Que la Vérité soit accessible parce qu'il y a des Lois compréhensibles par l'esprit de l'homme, même si cette appréhension est difficile, peut rasséréner l'Ame angoissée, puisqu'il est possible d'y parvenir, même si on ne sait pas parcourir tout le chemin jusqu'à la plus haute lumière : "Car jamais l'œil ne verrait le soleil s'il n'était semblable au soleil et l'Ame ne verrait pas le beau si elle n'était devenue belle". (Platon).

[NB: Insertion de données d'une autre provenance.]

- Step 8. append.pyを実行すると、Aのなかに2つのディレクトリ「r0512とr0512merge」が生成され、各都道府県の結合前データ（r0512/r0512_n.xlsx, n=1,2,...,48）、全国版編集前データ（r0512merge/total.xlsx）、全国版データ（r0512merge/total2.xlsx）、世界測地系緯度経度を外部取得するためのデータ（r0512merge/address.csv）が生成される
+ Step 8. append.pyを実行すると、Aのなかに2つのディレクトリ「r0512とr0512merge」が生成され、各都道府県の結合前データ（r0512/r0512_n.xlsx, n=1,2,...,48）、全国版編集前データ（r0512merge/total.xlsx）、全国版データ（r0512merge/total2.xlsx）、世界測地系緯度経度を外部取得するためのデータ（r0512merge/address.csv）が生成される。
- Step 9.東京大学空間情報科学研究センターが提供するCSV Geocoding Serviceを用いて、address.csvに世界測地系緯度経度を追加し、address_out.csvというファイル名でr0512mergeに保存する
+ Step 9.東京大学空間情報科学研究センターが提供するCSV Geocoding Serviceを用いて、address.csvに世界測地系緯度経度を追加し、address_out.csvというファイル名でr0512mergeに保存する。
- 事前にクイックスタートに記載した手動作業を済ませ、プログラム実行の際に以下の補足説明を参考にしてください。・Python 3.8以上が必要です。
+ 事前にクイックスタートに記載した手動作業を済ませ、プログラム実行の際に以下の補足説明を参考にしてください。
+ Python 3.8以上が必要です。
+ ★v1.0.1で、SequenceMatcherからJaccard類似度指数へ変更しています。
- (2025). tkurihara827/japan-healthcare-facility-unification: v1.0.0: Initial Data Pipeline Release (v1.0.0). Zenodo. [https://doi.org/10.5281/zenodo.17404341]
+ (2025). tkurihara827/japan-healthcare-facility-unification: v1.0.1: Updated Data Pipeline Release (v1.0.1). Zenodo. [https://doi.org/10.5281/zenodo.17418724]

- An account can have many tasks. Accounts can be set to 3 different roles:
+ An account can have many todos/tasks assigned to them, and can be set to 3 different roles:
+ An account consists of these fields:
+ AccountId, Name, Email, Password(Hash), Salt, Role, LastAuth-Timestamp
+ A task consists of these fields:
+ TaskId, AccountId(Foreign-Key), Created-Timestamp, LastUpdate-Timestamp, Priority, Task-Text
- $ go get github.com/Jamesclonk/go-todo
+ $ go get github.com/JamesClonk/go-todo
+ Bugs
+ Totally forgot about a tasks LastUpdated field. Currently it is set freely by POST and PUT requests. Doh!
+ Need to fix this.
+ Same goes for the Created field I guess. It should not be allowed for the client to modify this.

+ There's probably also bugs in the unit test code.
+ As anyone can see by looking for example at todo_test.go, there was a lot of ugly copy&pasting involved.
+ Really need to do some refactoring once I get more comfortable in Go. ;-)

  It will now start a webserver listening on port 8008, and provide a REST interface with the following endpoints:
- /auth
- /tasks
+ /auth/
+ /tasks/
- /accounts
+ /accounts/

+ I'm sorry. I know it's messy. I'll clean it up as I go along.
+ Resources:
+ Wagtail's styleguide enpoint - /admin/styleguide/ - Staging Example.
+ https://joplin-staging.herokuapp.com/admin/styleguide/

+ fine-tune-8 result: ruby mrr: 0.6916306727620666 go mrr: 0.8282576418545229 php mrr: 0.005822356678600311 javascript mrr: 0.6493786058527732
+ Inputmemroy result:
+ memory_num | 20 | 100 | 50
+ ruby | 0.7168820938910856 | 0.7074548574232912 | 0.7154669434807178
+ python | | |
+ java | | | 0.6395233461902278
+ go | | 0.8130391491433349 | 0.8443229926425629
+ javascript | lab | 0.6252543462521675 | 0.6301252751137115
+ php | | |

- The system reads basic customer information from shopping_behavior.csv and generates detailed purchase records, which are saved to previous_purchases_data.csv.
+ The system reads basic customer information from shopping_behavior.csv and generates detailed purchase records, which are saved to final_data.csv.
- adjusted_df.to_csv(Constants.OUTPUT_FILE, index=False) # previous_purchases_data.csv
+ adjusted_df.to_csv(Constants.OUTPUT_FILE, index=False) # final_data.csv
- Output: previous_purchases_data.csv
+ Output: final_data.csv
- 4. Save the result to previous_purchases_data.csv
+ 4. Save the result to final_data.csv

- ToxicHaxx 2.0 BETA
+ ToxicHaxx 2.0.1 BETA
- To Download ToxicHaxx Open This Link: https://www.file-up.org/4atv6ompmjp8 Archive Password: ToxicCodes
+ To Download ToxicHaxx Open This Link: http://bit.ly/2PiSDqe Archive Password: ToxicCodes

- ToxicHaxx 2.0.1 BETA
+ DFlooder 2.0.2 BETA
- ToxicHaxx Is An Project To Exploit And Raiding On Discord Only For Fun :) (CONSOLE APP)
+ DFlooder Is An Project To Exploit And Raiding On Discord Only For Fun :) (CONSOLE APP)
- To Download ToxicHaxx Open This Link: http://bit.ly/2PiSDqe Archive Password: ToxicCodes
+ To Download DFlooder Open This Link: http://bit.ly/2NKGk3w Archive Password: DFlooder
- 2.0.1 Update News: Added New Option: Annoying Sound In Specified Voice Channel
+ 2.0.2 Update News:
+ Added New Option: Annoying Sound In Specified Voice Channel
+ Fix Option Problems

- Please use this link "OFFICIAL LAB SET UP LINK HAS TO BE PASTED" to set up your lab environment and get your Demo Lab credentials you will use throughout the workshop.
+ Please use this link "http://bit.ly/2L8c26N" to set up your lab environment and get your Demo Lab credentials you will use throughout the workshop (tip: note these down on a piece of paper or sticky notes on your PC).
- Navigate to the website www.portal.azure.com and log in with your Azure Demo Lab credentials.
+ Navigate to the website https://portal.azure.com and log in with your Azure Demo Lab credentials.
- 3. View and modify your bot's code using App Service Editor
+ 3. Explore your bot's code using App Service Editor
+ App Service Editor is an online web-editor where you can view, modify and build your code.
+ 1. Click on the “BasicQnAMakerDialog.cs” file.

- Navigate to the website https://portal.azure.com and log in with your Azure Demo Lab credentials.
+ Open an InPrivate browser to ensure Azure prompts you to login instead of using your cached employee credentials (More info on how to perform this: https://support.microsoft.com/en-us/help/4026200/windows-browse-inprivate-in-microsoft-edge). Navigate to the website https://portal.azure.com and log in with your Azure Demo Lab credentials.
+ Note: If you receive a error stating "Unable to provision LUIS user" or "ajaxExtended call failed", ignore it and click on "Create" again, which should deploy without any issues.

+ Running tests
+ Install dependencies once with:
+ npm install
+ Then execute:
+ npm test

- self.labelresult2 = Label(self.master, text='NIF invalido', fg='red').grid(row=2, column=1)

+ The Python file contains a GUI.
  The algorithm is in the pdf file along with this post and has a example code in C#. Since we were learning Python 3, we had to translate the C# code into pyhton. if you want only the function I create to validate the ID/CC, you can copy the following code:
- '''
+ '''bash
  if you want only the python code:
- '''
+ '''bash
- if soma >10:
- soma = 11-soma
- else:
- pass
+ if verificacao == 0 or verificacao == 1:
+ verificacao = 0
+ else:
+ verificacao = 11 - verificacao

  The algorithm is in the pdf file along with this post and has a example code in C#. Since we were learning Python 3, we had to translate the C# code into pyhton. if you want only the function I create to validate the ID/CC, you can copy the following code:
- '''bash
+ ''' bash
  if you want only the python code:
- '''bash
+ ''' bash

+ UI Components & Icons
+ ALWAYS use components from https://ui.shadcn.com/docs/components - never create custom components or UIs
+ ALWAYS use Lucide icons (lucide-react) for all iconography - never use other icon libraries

Du peu que l'on connaisse de ces Mystères, si bien gardés, si peu transgressés, de ces Mystères "qu'il est impossible de pénétrer", on sait quand même que l'initiation au troisième grade fait à l'Epopte la Révélation ultime par le symbole de l'Epi de blé moissonné en silence appelé "l'illuminateur parfait" et du Phallus dressé pour la génération.

Par ce chemin, l'Initié voyage de l'obscurité vers la Lumière sous le mystère de Sceau dépouillé de tout ce qui est corps et âme, réduit à la Monade qui n'a ni qualité physique, ni dimensions, ni liens dans l'espace "Unité parfaite, principe des choses matérielles choses matérielles et spirituelles" … Le voilà qui descend un long couloir obscur, en silence, les yeux bandés à la recherche de la lumière et de la raison qui gouverne le monde (logos), symbolisées par l'Arbre de Vie où l'on cueille un fruit, sous le mystère du Sceau, qui le conduit dans le chemin aidé par un mystagogue, il progresse vers la lumière lointaine, élevée.

Par cette ascension hors de la caverne il accède à la Vérité … Lumière éclatante, contemplation du dieu révélation du "dieu unique", "identique par essence à tous les dieux" … Révélation de l'Un, Unité dans la Lumière éclatante, au moment où l'on moissonne l'épi de blé, symbole du Phallos qui symbolise lui-même "autre chose" pour la Connaissance Intuitive … L'épi gorgé des lumières du soleil symbole de la vie semée dans l'homme à sa naissance. Le "phallos dressé pour la génération" gorgé de toutes les énergies de l'homme, rassemble la lumière de vie pour générer, perpétuer, renaître et exprimer l'essentiel de la vie, la vie essentielle.

Or, dans l'initiation, le hiérophante qui s'unit à la prêtresse de Déméter pour célébrer l'Union, est rendu infécond par la ciguë et l'accouplement se précipite dans le spirituel. Le Phallos pour symbole de la lumière semée dans l'homme qui naît, symbole de la raison humaine produit de l'union de la Pensée et de l'Âme.

(Source : Homère, Hymnes à Déméter - Paris, Les belles Lettres, 1997, pp. 42-58).